A singular data test is a custom SQL query saved in a .sql file to find failing records. A generic data test is a reusable, parameterized test defined in a test block and applied via .yml configuration.
Why are generic data tests generally more common than singular data tests in dbt?
Generic data tests are reusable and flexible, allowing consistent testing across multiple models with minimal effort. Their reusability and configurability make them ideal for frequent use.
What does a data test in dbt typically look for in its SQL query?
A data test SQL query looks for failing records—those that violate the test’s assertion. For instance, if testing for uniqueness, the query finds duplicate values.
Where are singular data tests typically stored in a dbt project?
Singular data tests are stored as .sql files within the test directory of the dbt project.
How can you define a generic data test in dbt?
Generic data tests are defined using test blocks, similar to macros. They accept arguments and are referenced by name in .yml files attached to models, columns, or sources.

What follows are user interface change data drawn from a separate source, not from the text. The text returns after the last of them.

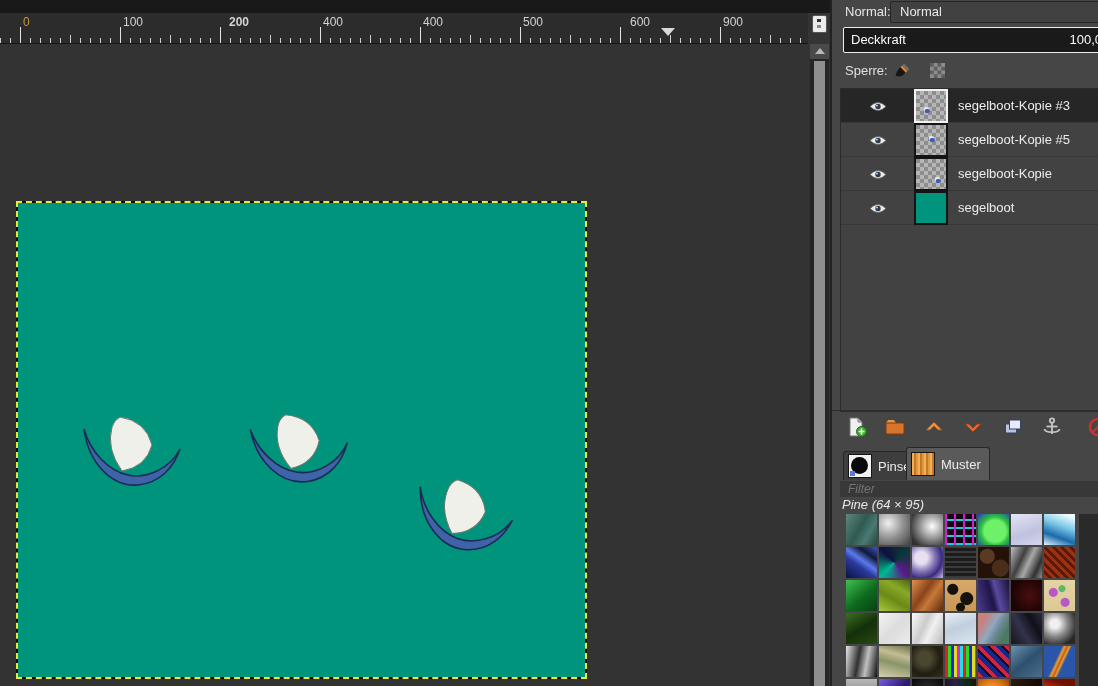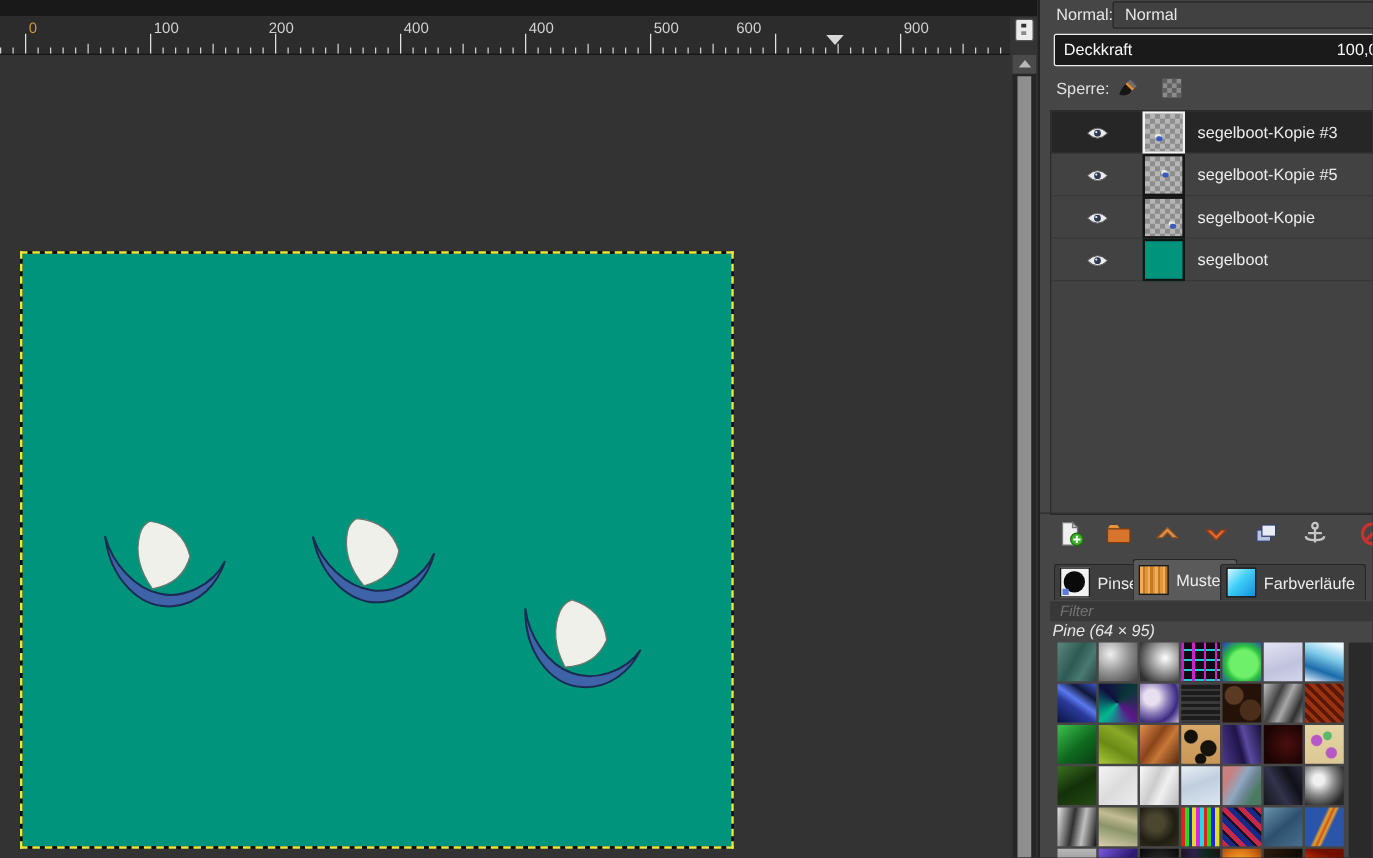"200" div.rlabel { font-weight: none -> bold; left: 215px -> 229px }
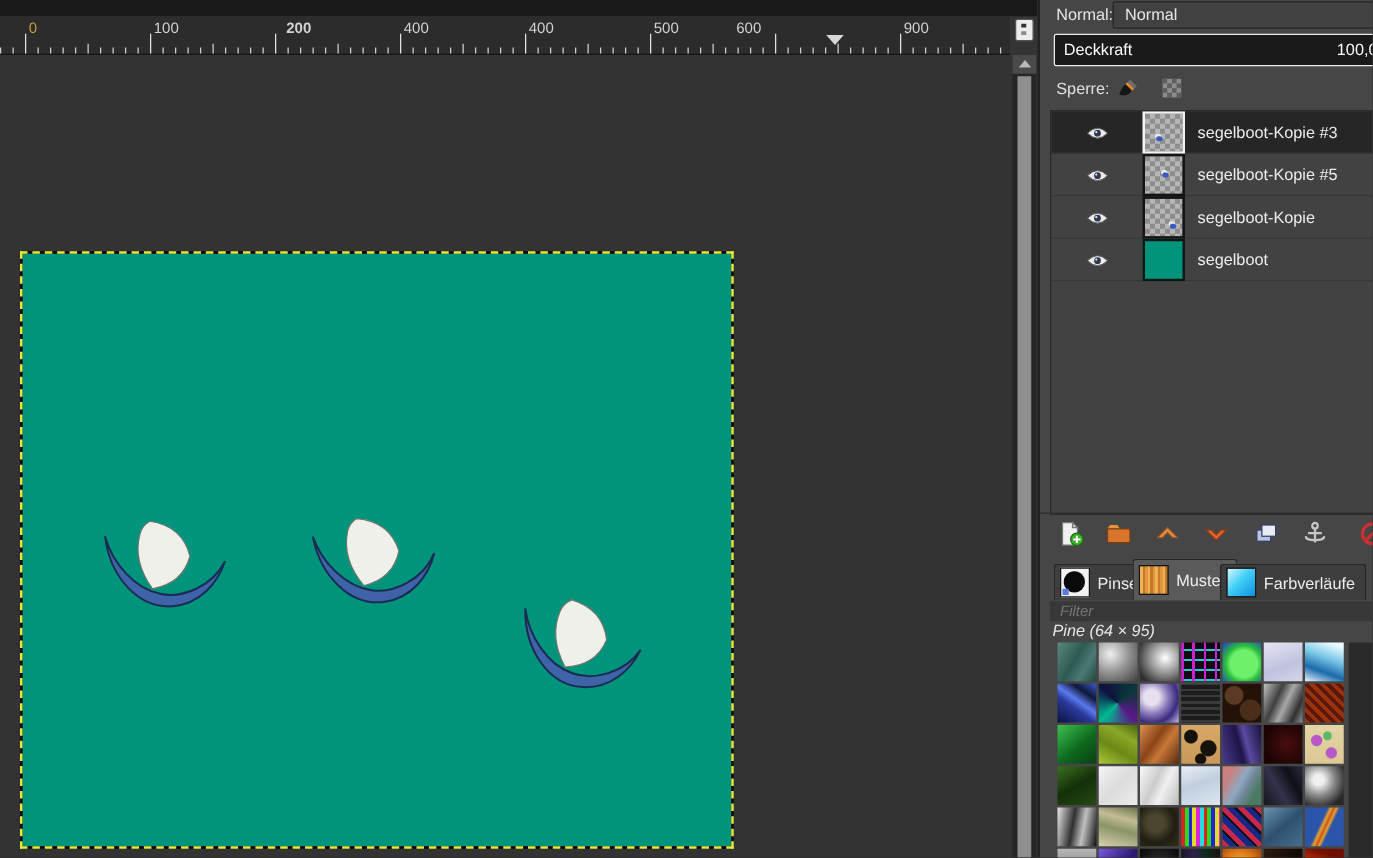"600" div.rlabel { left: 589px -> 630px }
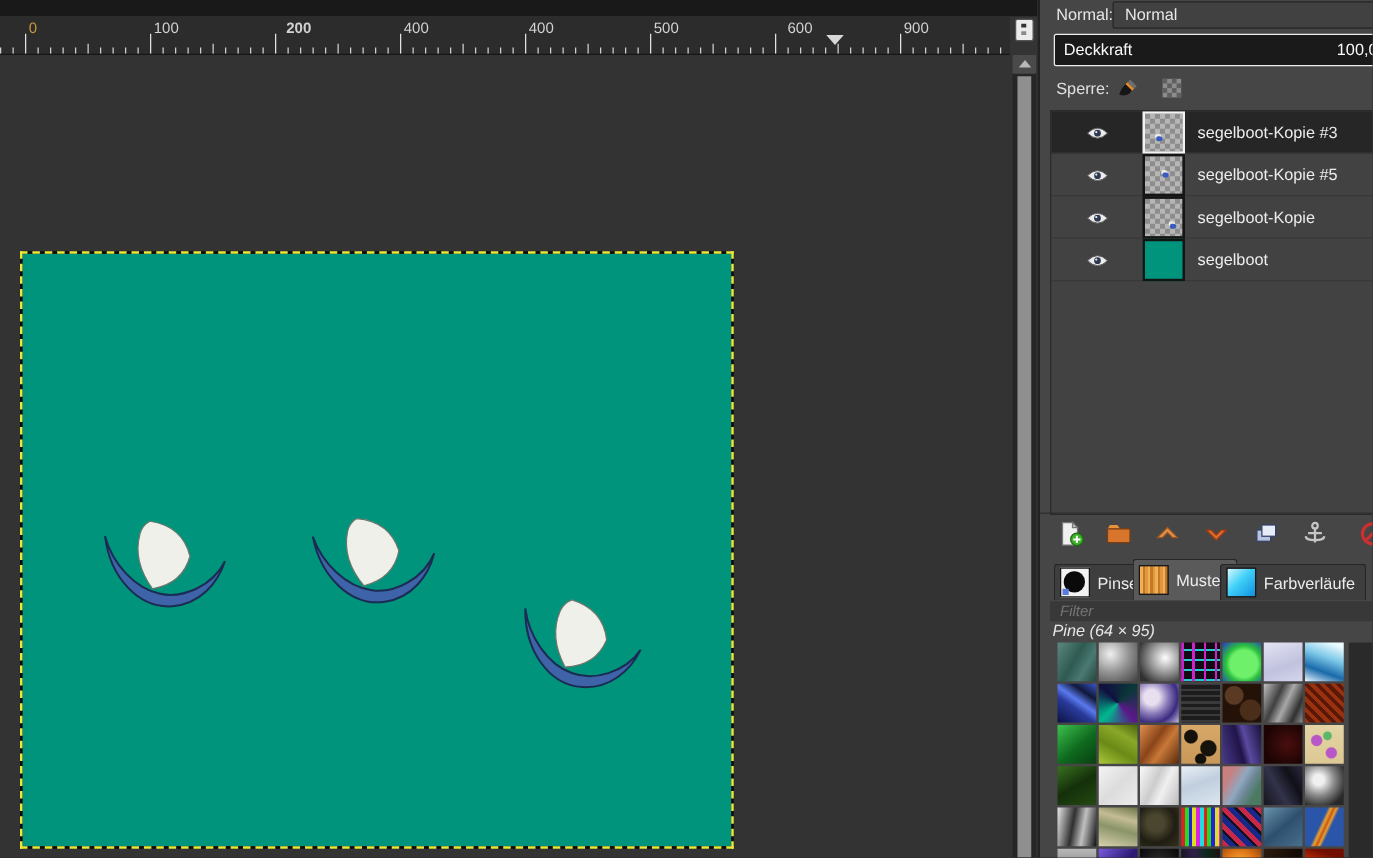"Farbverläufe" div.tab { html: <div> <div></div> <div>Farbverläufe</div> </div> -> none }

What happens when a data test fails in dbt?
When a data test fails, dbt returns the set of rows that caused the failure. This helps identify exactly what data violated the assertion.
Can data tests be extended to fit specific business logic in dbt?
Yes, any assertion that can be expressed as a SQL SELECT query can be used as a data test, allowing teams to validate business-specific rules.
How are data tests executed in a dbt workflow?
Data tests are run using the dbt test
command, which evaluates all defined tests and reports on their success or failure.
What is the role of schema tests in dbt?
Schema tests, also known as generic data tests, validate schema-level properties like nullability, uniqueness, and relationships, and are defined declaratively in YAML files.
How does dbt test help prevent regressions in your codebase?
By running consistent tests on models, dbt ensures that data assumptions hold true even as underlying code changes, helping to catch unintended issues early.
What should a data test SQL query return to indicate a successful test?
It should return zero rows—meaning no failing records were found that violate the assertion.
What is a singular data test in dbt?
A singular data test is a custom SQL query stored in a .sql file that returns failing records for a specific assertion. It’s a one-off test created for a unique use case.
Where are singular data tests typically stored in a dbt project?
They are stored in the tests directory defined by the test-paths
config. Each file should contain one SELECT statement.
What naming convention does dbt use for singular data tests?
The name of the test is derived from the file name, such as assert_total_payment_amount_is_positive.sql
.
Can Jinja be used in singular data tests?
Yes, you can use Jinja syntax, including ref
and source
, in singular test SQL files just like in models.
What should a singular test SQL query return?
It should return only the failing records. For example, a query that selects rows where total_amount < 0 to test for positive payment totals.
Why should you omit semicolons in singular data test SQL files?
Semicolons can cause execution errors during testing in dbt, so they should be left out of the final SELECT statement.
How do you add a description to a singular data test?
You add it to a .yml file in the tests directory, specifying the test name and a description under data_tests
.
What is a generic data test in dbt?
A generic data test is a parameterized test defined using a test block. It can be reused across models and columns by passing different arguments.
How is a generic test defined in dbt?
Generic tests are defined using a Jinja {% test %}
block with parameters like model
and column_name
. The body contains a SELECT query using those parameters.
How are generic data tests applied to dbt resources?
They are configured in YAML files under the properties of models, sources, seeds, or snapshots. You specify the test name and any required arguments.